Kate Brook and Kajsa Kvernmo hit upon the name for their label while on a plane to Shanghai. Playing with ideas which summed up their design aesthetic, they stumbled across the perfect name.
“We wanted something that is a part of who we are… That’s a part of us,” Kajsa explains.
Thus, A Part Of Me was born.
The current collection “Little Lost Woods” is a woodland fairytale of beautiful, soft fabrics, all manufactured right here in Melbourne. Exquisite paintings by local artist Sharon McCrae, featuring soaring birds and a rainforest, are digitally printed onto silken blouses and dresses.
A soft colour palette of dusky pink, dove grey, and splashes of teal, navy and oyster are woven throughout in beautifully draped viscose, cotton, linen and a touch of tulle.
Described by Kajsa as “mythical Norwegian meets Australian worklife”, the line has an element of fantasy intermingled with practicality, using low stress fabrics like cotton and linen that are easily washable.
APOM place a high level of importance on transparency within the label, ensuring each garment is fairly and locally produced.
“We want everybody to know where their garment comes from, throughout the whole process. It’s really important to know that it was made right here in Melbourne,” Kajsa says.
APOM will be releasing a Summer collection with an intriguing concept that is hinted to be based around grown-up storybook characters.

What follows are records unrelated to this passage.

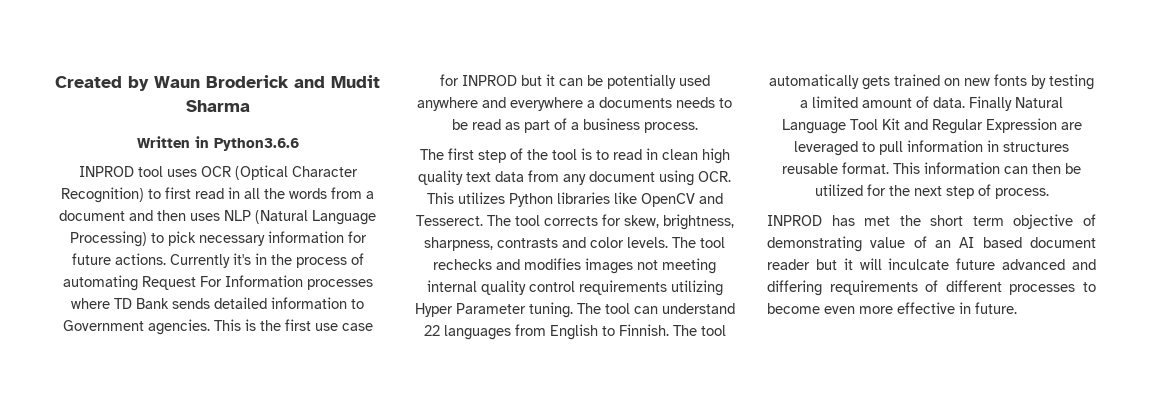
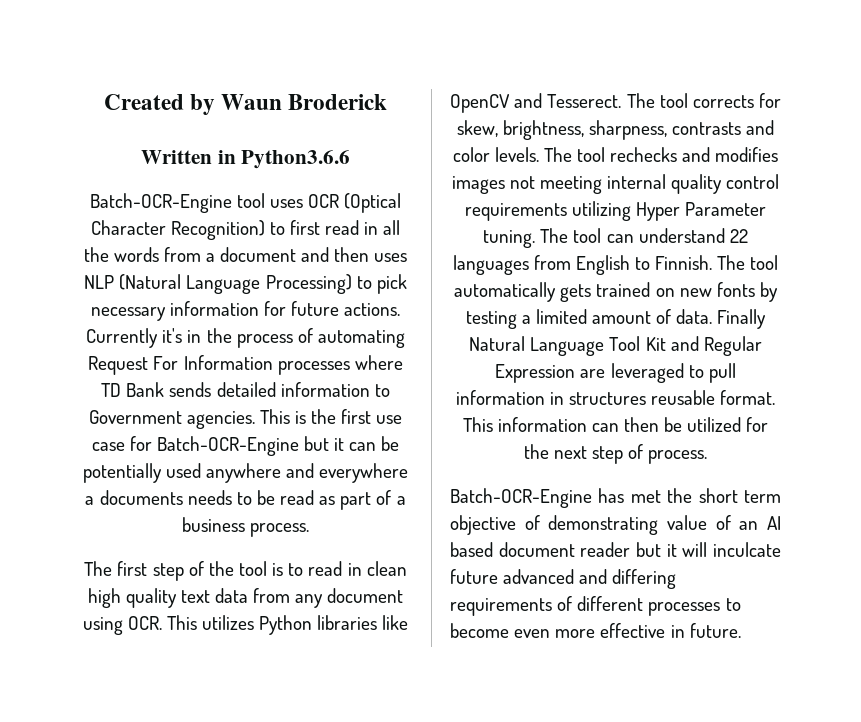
- Created by Waun Broderick and Mudit Sharma
+ Created by Waun Broderick
- INPROD tool uses OCR (Optical Character Recognition) to first read in all the words from a document and then uses NLP (Natural Language Processing) to pick necessary information for future actions.
+ Batch-OCR-Engine tool uses OCR (Optical Character Recognition) to first read in all the words from a document and then uses NLP (Natural Language Processing) to pick necessary information for future actions.
- This is the first use case for INPROD but it can be potentially used anywhere and everywhere a documents needs to be read as part of a business process.
+ This is the first use case for Batch-OCR-Engine but it can be potentially used anywhere and everywhere a documents needs to be read as part of a business process.
- INPROD has met the short term objective of demonstrating value of an AI based document reader but it will inculcate future advanced and differing requirements of different processes to become even more effective in future.
+ Batch-OCR-Engine has met the short term objective of demonstrating value of an AI based document reader but it will inculcate future advanced and differing requirements of different processes to become even more effective in future.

Belinda Crossley screen-prints fun graphic prints on to simple silhouettes; this season in hues of coral, lilac and chartreuse.
Featuring crisp collars and natural fibres, her design motto is simplicity.
“My ideas are simple. I like to play with colour, texture and shape,” she says.
With a background in textiles, Belinda is a self-taught pattern maker, designing all her prints herself.
“I’m really colour based, and pattern based,” she says.
This season’s prints for her label Brkich are hyper-coloured, distorted patterns based around a National Geographic photograph of volcanic smoke. Bearing no resemblance to the initial inspiration, the print takes on a fractured, amoebic vibrancy.
Brkich garments are all viably produced in Melbourne, using local printers and manufacturers.
Demonstrating a strong belief in collaboration and supporting their creative community, designers like Belinda, Kajsa and Kate help to foster quality production and responsible innovation in Melbourne’s fashion hub.